Richard Turen
I have been thinking of a brief moment from my early 20s. I was driving down St. Catherine Street in Montreal one lovely summer evening in my new gold Mustang convertible with a beautiful lady by my side. The top was down, and at the perfect moment my favorite song by Charles Aznavour came on the radio.
Since those days, I’ve yearned to return to Montreal with the goal of dining at its very best restaurant. I’ve always considered both Montreal and Quebec City to be “convenient” outposts of Paris, and I still can’t understand why more of my clients don’t choose it as a spring or summer destination. The food is, as I recall, often memorable.
Had I started looking at restaurants in January, I would have discovered that Le Nouveau Duluth had earned the honor of being Montreal’s top-rated restaurant on Tripadvisor. It was, to be precise, “#1 of 4,636 restaurants reviewed on the site.”
There are lots of serious foodies in Montreal, and it quickly became apparent that it was going to take upwards of a year to snag a reservation at Le Nouveau Duluth. The concept, as reviewers pointed out, was an upscale deli with pretensions of “Canadian localism.” The reviews kept pouring in, and mention was made of the restaurant’s location on the corner of Rue St. Denis. Photos showed lovely high ceilings in the dining room.
Then, two journalists from the Canadian Broadcasting Corp. realized that the architecture at the restaurant’s listed address could not possibly support high ceilings. Further investigation led to Le Nouveau Duluth’s visionary founder, a gentleman named Charles Deschamps. Mr. Deschamps, it turns out, is a comedian from Quebec City who cooked up the restaurant one evening with some friends. They let others in on their secret, generating hundreds of positive reviews. It was all a scam. The best restaurant in Montreal did not exist. It was invented by a man who had become frustrated with “the flaws of travel platforms like Tripadvisor.”
And why had Deschamps launched this crusade? It turns out that he has a friend who ran a nice little restaurant in town. Her life and her restaurant were destroyed because a customer whose wine had been spilled got 22 of her friends to post one-star reviews.

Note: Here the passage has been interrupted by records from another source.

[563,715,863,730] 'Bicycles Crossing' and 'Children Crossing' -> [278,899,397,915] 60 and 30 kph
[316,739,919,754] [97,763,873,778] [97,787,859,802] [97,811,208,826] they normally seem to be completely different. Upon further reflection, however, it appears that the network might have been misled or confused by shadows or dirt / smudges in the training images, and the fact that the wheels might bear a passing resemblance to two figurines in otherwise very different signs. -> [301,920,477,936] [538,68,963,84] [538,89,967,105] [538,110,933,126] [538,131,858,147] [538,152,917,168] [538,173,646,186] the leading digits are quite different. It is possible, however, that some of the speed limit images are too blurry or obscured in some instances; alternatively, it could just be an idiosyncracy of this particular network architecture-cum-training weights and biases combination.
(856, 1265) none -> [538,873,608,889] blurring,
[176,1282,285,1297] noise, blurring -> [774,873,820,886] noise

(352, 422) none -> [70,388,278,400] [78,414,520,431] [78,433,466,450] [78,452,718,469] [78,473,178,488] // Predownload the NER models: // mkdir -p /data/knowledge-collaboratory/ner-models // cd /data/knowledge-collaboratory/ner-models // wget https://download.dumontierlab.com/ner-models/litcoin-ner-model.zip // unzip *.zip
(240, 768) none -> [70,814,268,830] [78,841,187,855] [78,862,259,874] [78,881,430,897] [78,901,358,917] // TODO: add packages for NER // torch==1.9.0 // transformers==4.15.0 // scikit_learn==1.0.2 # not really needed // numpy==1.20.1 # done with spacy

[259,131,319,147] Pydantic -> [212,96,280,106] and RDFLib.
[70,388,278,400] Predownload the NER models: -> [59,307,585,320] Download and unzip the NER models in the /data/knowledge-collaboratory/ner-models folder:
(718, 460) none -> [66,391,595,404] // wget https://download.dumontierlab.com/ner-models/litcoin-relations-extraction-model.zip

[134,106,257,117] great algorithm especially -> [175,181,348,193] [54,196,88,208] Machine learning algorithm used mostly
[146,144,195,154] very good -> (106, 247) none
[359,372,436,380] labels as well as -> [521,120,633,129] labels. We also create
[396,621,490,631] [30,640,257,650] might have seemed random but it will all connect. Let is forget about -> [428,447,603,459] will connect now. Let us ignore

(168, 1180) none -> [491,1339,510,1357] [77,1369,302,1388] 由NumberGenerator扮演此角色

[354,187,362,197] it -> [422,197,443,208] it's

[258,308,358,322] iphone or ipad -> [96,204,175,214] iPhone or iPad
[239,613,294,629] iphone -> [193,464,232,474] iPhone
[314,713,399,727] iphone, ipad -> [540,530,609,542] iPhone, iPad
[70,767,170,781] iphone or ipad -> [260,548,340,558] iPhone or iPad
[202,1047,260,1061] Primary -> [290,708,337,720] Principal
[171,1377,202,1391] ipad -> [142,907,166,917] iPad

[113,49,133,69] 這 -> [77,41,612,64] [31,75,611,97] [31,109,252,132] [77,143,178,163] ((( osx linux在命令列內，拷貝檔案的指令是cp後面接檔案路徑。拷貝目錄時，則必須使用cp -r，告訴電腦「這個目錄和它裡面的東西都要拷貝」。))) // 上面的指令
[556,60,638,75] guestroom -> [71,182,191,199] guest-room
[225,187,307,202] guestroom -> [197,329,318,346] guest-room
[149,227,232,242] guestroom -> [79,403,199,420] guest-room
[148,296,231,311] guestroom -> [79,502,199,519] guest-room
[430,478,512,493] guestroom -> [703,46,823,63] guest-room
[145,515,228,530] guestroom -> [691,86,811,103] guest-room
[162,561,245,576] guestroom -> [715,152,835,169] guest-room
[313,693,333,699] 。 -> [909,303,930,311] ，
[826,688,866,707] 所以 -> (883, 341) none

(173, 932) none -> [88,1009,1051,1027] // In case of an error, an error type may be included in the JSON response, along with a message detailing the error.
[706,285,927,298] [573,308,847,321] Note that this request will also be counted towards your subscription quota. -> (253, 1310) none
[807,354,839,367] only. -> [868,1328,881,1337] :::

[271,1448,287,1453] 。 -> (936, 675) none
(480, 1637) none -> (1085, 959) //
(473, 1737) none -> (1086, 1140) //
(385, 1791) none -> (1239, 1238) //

This, of course, is not the first time a nonexistent restaurant has risen to the top spot on Tripadvisor. British journalist Oobah Butler was sitting in his London “shed” one day growing furious at the current climate of travel misinformation and society’s “willingness to believe the BS.” He bought a burner phone and designed a website with photos, taken by friends, of sponges and shaving cream. In one photo, his toes sit on a plate covered by a fried egg. His friends started writing amazing reviews and, six months after concept, the Shed at Dulwich was named “#1 out of 18,092 London restaurants”!
Sadly, the Shed at Dulwich never existed. Why are two fake No. 1 restaurants in major cities important? Because this is only the beginning, as more and more popular rating and “critic” sites become adept at manipulating or being manipulated by their own online readers. Do we have a responsibility to make our clients aware that about 30% of online reviews are “fake”? Consider this: The World Economic Forum recently calculated that fake reviews now influence $791 billion of e-commerce spending per year in the U.S.